Funny in Farsi: A Memoir of Growing Up Iranian in America
- First edition
- Author: Firoozeh Dumas
- Language: English
- Genre: Memoir
- Publisher: Villard
- Publication date: 2003
- Publication place: United States
- Media type: Print (Hardcover)
- Pages: 208 pp
- ISBN: 0-8129-6837-9

= Funny in Farsi =

2003 memoir by Firoozeh Dumas

Funny in Farsi: A Memoir of Growing Up Iranian in America is a 2003 memoir by Iranian American author Firoozeh Dumas. The book describes Dumas's move with her family in 1972, at age seven, from Iran to Whittier, California, and her life in the United States for the next several decades (with a brief return to Iran). The book describes adjusting to the different culture and dealing with her extended family, most of whom also moved to the U.S. in the 1970s. It was Dumas's first book.

Funny in Farsi was on the bestseller lists of the San Francisco Chronicle, the Los Angeles Times, and the New York Times.

The book was translated into Persian language and became a bestseller in Iran in 2005, selling over 100,000 copies.
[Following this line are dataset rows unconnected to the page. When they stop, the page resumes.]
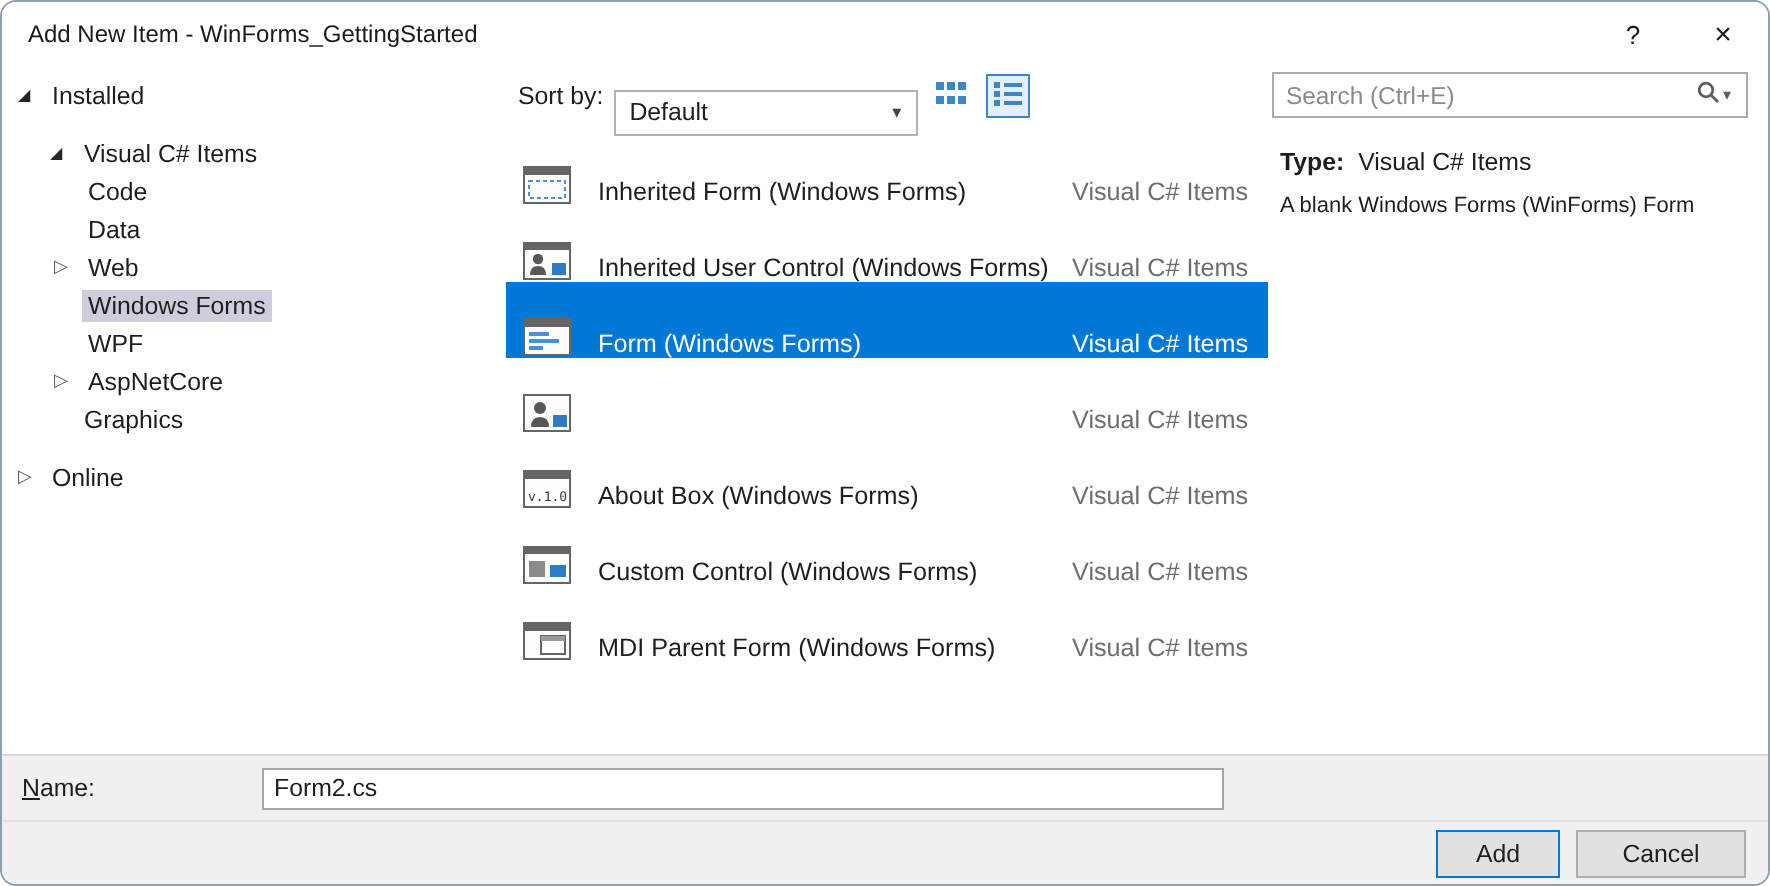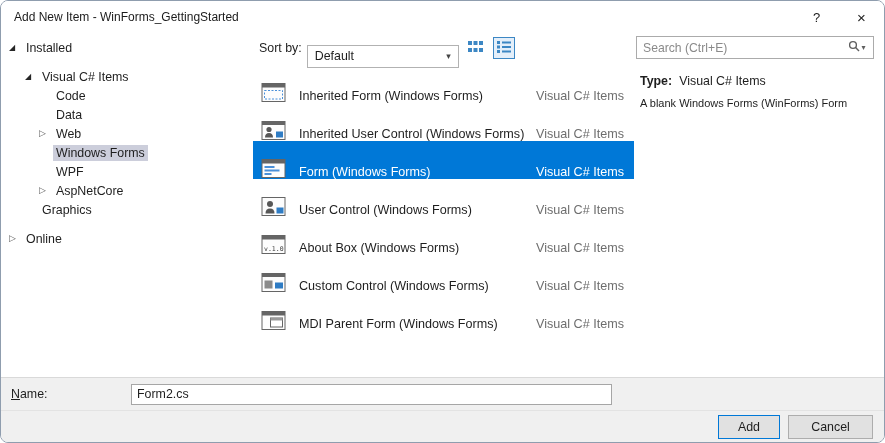--- a/index.html
+++ b/index.html
@@ -53,7 +53,7 @@
   }
   .lvl0 { padding-left: 8px; }
   .lvl1 { padding-left: 24px; }
-  .lvl2 { padding-left: 38px; align-items: center; }
+  .lvl2 { padding-left: 26px; align-items: center; }
   .gap-above { margin-top: 10px; }
   .twisty {
     width: 14px; flex: none;

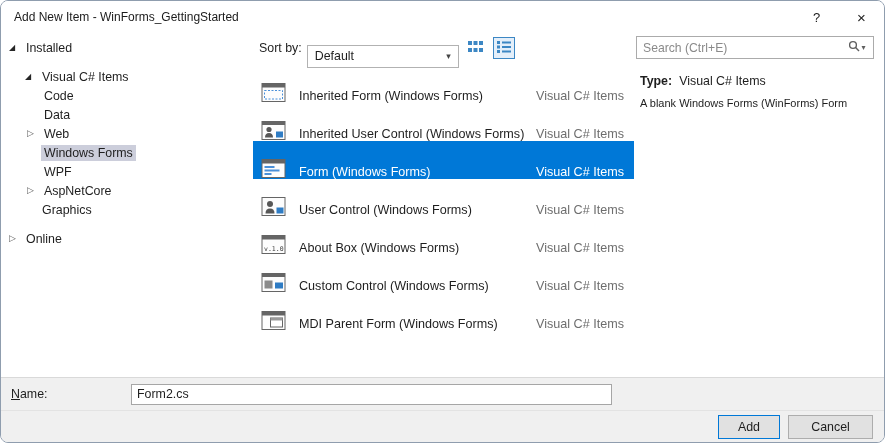--- a/index.html
+++ b/index.html
@@ -307,7 +307,6 @@
                 <rect x="15.5" y="11.5" width="7" height="6" fill="#2f7cc4"></rect>
               </svg>
           </span>
-          <span class="tname">User Control (Windows Forms)</span>
           <span class="ttype">Visual C# Items</span>
         </div>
In 2012, the book's Iranian translator, Mohammed Soleimani Nia, was arrested by Iranian authorities, although this may have been unrelated to the book.

In 2008, Dumas followed up Funny in Farsi with a second memoir, Laughing Without an Accent.

==Awards and honors==
Funny in Farsi was a finalist for a PEN Center USA award in 2004, a finalist for an Audie Award for best audiobook in 2005, and a finalist for the Thurber Prize for American Humor in 2005.

==Television adaptation==
In 2009, a pilot episode was filmed for ABC for a sitcom based on the book, also called Funny in Farsi, and directed by Barry Sonnenfeld. The pilot was not picked up for a series and was never aired.